パナソニックHDは業績見通しを下方修正し、希望退職が当初計画を上回る1万2000人に拡大した。これは単なる計画の数値の修正ではなく、日本企業の人員構造の歪みを象徴する出来事として受け止められている。
- パナソニックHDは純利益予想を2400億円に下方修正、営業利益も2900億円へ減額と発表した。

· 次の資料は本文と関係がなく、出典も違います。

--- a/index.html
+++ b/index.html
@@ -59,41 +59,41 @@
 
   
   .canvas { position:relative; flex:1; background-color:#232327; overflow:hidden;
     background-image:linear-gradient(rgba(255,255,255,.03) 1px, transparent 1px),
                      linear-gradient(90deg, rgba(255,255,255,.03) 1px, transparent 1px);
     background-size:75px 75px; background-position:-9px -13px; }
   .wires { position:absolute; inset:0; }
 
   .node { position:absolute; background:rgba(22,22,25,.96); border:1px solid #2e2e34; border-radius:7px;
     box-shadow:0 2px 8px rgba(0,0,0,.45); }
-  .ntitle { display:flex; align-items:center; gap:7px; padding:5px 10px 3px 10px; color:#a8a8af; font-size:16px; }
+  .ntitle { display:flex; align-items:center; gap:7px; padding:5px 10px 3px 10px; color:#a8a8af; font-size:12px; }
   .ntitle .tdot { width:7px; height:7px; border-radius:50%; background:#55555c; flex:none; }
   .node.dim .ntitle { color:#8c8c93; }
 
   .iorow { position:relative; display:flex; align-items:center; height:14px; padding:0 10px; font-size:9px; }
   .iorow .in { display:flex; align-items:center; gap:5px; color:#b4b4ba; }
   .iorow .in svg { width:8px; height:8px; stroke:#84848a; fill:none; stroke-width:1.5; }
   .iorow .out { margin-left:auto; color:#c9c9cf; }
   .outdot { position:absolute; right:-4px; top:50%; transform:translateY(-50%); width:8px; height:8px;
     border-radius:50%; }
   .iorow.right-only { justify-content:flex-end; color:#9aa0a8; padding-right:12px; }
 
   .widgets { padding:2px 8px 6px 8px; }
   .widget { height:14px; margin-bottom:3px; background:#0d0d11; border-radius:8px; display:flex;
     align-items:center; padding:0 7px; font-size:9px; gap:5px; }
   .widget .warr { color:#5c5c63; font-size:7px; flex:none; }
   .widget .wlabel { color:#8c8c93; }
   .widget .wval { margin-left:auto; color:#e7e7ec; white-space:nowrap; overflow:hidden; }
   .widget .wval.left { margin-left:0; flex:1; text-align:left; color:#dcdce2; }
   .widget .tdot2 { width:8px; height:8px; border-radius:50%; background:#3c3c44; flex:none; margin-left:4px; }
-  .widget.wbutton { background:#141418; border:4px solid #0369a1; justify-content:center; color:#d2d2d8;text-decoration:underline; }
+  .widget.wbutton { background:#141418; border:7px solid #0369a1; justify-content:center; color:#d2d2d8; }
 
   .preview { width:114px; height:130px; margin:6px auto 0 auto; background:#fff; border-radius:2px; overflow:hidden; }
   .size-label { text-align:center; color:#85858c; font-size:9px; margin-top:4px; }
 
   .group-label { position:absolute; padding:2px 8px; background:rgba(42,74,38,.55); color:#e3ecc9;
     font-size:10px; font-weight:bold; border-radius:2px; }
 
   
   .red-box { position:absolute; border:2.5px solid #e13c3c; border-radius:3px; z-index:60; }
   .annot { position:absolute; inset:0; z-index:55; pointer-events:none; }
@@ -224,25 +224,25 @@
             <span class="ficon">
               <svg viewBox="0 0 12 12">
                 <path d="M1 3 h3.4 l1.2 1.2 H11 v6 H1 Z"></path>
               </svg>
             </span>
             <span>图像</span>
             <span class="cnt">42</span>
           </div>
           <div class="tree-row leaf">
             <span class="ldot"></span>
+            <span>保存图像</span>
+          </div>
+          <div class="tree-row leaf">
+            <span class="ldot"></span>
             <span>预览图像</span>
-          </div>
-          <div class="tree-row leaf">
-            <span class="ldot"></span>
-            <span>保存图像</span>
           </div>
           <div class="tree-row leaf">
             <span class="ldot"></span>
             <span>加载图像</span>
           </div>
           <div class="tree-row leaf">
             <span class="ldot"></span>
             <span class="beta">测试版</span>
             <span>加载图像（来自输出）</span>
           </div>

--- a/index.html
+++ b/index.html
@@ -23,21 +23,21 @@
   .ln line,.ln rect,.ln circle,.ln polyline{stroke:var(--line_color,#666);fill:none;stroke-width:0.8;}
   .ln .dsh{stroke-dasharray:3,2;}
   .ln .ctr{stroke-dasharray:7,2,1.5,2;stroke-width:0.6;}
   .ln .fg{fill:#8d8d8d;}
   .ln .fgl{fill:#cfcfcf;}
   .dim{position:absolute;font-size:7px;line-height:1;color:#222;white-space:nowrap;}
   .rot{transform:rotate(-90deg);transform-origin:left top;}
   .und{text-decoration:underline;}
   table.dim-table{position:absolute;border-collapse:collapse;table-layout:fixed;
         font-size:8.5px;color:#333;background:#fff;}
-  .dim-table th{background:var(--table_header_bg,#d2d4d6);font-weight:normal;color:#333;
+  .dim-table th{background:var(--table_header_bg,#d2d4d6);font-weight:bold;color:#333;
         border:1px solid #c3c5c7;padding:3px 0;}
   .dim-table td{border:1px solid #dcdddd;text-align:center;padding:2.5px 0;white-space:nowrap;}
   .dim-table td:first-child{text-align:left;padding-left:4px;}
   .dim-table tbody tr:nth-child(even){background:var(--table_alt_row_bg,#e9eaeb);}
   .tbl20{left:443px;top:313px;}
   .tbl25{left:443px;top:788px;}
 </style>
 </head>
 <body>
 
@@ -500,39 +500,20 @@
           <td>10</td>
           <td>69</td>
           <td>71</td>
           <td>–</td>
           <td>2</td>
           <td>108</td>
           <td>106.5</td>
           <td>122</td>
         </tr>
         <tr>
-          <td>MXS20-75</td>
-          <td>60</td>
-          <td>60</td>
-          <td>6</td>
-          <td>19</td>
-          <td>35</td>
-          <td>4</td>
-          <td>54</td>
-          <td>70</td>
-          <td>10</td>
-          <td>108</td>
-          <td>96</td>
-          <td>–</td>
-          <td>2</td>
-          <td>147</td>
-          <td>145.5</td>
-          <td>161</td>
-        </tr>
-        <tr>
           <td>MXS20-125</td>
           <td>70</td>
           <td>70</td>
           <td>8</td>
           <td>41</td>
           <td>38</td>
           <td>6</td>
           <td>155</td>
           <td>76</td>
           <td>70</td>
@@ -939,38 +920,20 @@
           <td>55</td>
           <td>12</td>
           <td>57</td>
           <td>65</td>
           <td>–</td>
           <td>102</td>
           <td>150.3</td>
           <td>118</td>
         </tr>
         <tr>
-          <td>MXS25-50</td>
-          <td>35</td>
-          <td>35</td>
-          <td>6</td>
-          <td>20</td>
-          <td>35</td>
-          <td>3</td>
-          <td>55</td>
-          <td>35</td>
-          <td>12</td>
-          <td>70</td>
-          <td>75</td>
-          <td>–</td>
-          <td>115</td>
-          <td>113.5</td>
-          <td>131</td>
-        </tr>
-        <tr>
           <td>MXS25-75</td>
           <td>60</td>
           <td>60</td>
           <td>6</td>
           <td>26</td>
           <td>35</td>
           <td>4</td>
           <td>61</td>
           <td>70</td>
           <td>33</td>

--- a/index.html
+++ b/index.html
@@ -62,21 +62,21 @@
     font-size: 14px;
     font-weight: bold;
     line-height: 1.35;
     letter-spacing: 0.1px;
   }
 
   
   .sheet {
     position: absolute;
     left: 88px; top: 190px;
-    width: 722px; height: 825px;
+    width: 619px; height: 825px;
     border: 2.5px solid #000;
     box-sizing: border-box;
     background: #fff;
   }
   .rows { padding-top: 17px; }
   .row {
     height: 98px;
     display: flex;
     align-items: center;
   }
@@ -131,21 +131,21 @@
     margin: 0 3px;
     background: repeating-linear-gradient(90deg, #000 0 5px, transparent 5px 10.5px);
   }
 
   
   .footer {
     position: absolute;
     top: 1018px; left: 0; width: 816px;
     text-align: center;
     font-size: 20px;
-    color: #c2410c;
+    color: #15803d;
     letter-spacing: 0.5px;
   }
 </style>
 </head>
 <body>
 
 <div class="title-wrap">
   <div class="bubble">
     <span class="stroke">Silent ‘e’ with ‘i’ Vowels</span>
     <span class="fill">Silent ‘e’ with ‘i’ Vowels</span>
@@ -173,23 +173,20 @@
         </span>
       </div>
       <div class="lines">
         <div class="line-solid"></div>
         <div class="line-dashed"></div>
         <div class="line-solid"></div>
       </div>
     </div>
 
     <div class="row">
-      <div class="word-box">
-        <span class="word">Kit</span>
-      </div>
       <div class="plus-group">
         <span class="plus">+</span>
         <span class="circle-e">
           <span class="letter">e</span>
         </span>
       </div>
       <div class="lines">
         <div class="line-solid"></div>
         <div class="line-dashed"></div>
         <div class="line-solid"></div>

- 希望退職は1万人から1万2000人に拡大、構造改革費用は1800億円に増加する。
- 生成AI向け蓄電は好調だが、海外家電の不振が収益を圧迫している。
- わずか9カ月で削減規模が2割増となっているが、従業員の約半分が50代以上という歪んだ年齢構成が重荷になっている。
- 整理解雇できない制度の下、新卒採用を絞り続けた結果の停滞している。
- 希望退職は実質的に事務職の肩たたきとも言われている。
- 応募するのは転職できる人材が中心で、会社が手放したい人は残る可能性が高い。
- 1万2000人の離職は個人と家族に重い影響、社会の受け皿も不十分なままである。
今回の下方修正と大規模希望退職は、パナソニックの経営だけでなく、日本型雇用と製造業全体の限界を映し出している。企業の競争力回復には、人員構成と雇用慣行そのものの見直しが不可欠である。